To confirm the kernel symbols match the kernel image, enter info os-version in Commands view.
Your operating system version should match the Linux kernel version. For example, Operating system version: Linux 3.4.0-rc3-ve-v7-ds5 #1 SMP Mon Oct 31 00:17:24 GMT 2016 arm.

This is similar to entering output init_nsproxy.uts_ns->name, which should display an output similar to: {sysname = "Linux", nodename = "(none)", release = "3.4.0-rc3-ve-v7-ds5", version = "#1 SMP Mon Oct 31 00:17:24 GMT 2016", machine = "arm", domainname = "(none)"}.

This might take a few moments to display because DS-5 Debugger has to process lots of debug symbols.

Multi-core features

So far, CPU_0 performed all the tasks. The next steps explore using secondary cores for debugging.

While CPU_0 is performing its tasks, the secondary cores are held in a standby state. Conceptually, you can think of the secondary cores being in a holding pen and being released one at a time, under the control of the primary core.

The secondary processors are released from their holding pen when the platform_smp_prepare_cpus() function is executed.
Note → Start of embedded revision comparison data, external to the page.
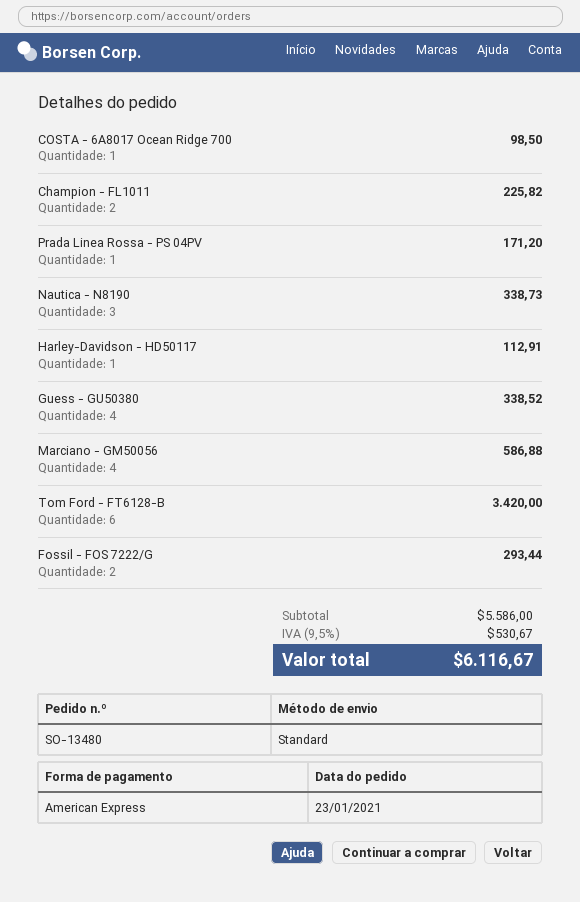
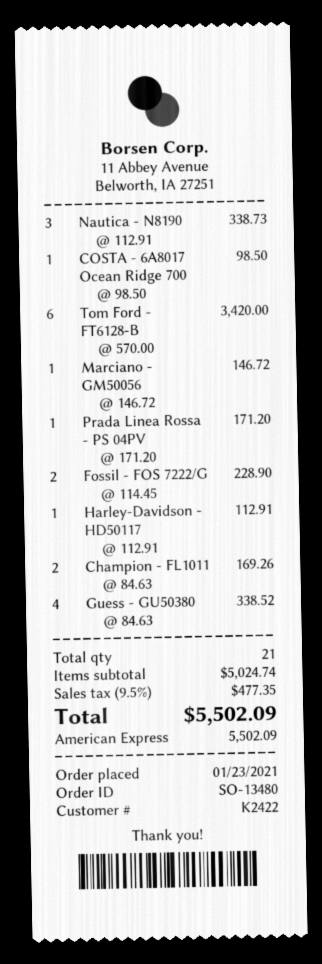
Champion - FL1011: 2 for 225.82 -> 2 for 169.26
Marciano - GM50056: 4 for 586.88 -> 1 for 146.72
Fossil - FOS 7222/G: 2 for 293.44 -> 2 for 228.90
subtotal: 5586.00 -> 5024.74
tax: 9.5% = 530.67 -> 9.5% = 477.35
total: 6116.67 -> 5502.09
To observe when the function is executed, set a breakpoint on platform_smp_prepare_cpus() function.
At the Command prompt, enter thbreak platform_smp_prepare_cpus to set a temporary hardware breakpoint.
Click Continue to run the code to reach the breakpoint.
The last call in this function writes the address of secondary startup into the system-wide flags register. This write releases the secondary CPUs, which then branch to the address (&versatile_secondary_startup = 0x804C7480C).
In the Debug Control view, notice that Core_0 is in C code with its MMU on, and has started some threads, but Core_1 is still in a holding pen (WFE/LDR/CMP/BNE) assembler loop with its MMU off.
Set a breakpoint on the versatile_secondary_startup() function. Enter thbreak versatile_secondary_startup.
Click Continue to run to the breakpoint.
Expand Core_1 in the Debug Control view. You can see that it has entered versatile_secondary_startup().
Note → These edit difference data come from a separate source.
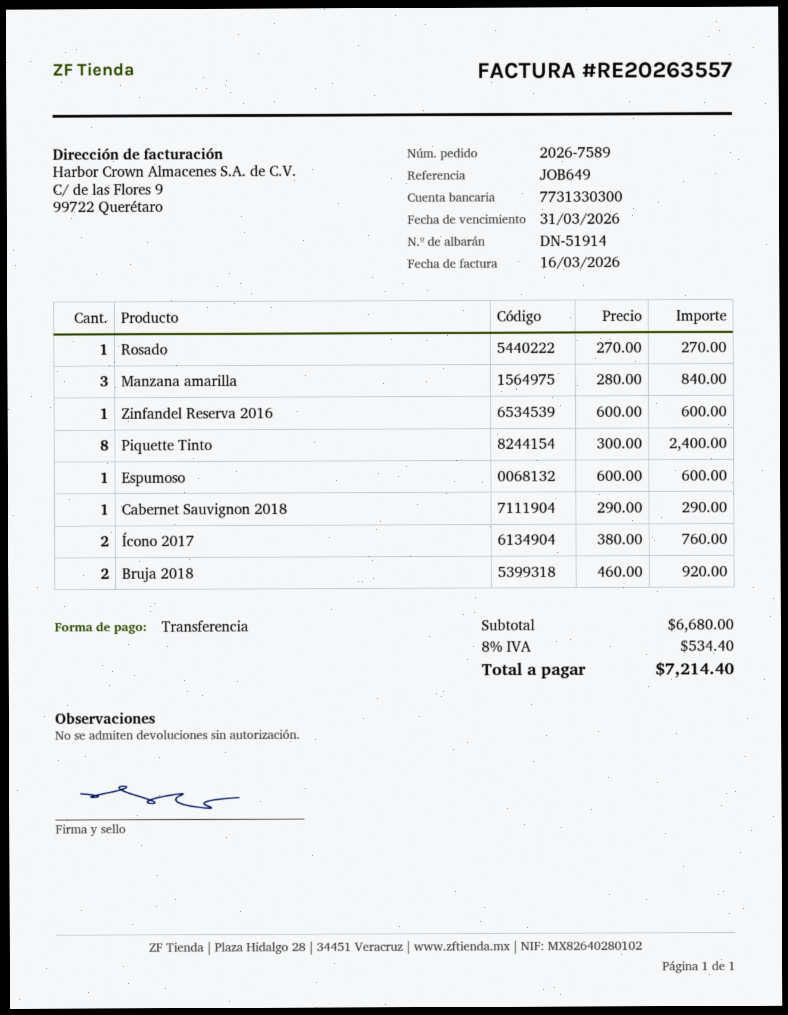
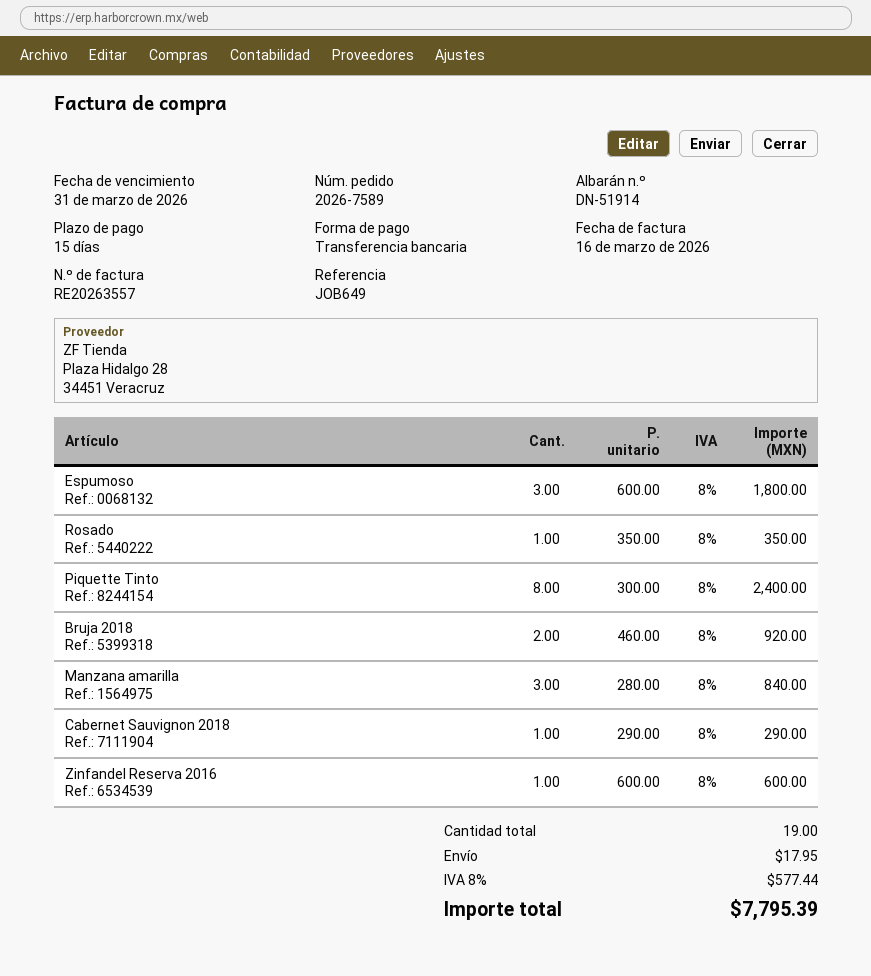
Rosado: 1 x 270.00 = 270.00 -> 1 x 350.00 = 350.00
Espumoso: 1 x 600.00 = 600.00 -> 3 x 600.00 = 1800.00
Ícono 2017: 2 x 380.00 = 760.00 -> none
shipping: none -> 17.95
tax: 8% = 534.40 -> 8% = 577.44
total: 7214.40 -> 7795.39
There are two levels of holding pens during an SMP kernel start-up. The first one holds all secondary cores until Core_0 reaches a known good state. Once Core_0 is in a known good state, the secondary cores are all released together. They then enter into a second-level holding pen. They are then released, one at a time by Core_0.

All cores have their MMUs enabled at this point, so you can explore this second-level holding pen using symbols with virtual addresses by setting breakpoints.

Enter thbreak boot_secondary at the Command prompt to set a breakpoint on boot_secondary function. This is executed by Core_0.
Enter thbreak platform_secondary_init at the Command prompt to set a breakpoint on the platform_secondary_init function. This is executed by Core_1.

Run to each breakpoint. The platsmp.c file opens up in the Editor. As you hit each breakpoint, click on Core_0 and switch to the Stack window, then Core_1 and switch to the Stack window, to see functions under the respective cores.

Logging Features

It would be very useful to display early printk outputs in DS-5 Debugger's command window during kernel bring-up. Ideally, before the console is enabled, so no serial output is present.

For example, set a breakpoint on console_init() in main.c. Click Continue Continue Button to run to the breakpoint. No log messages are output to the console because it is not enabled yet. But you can view the entire log for activities so far.

Enter info os-log in the Command prompt to view the log.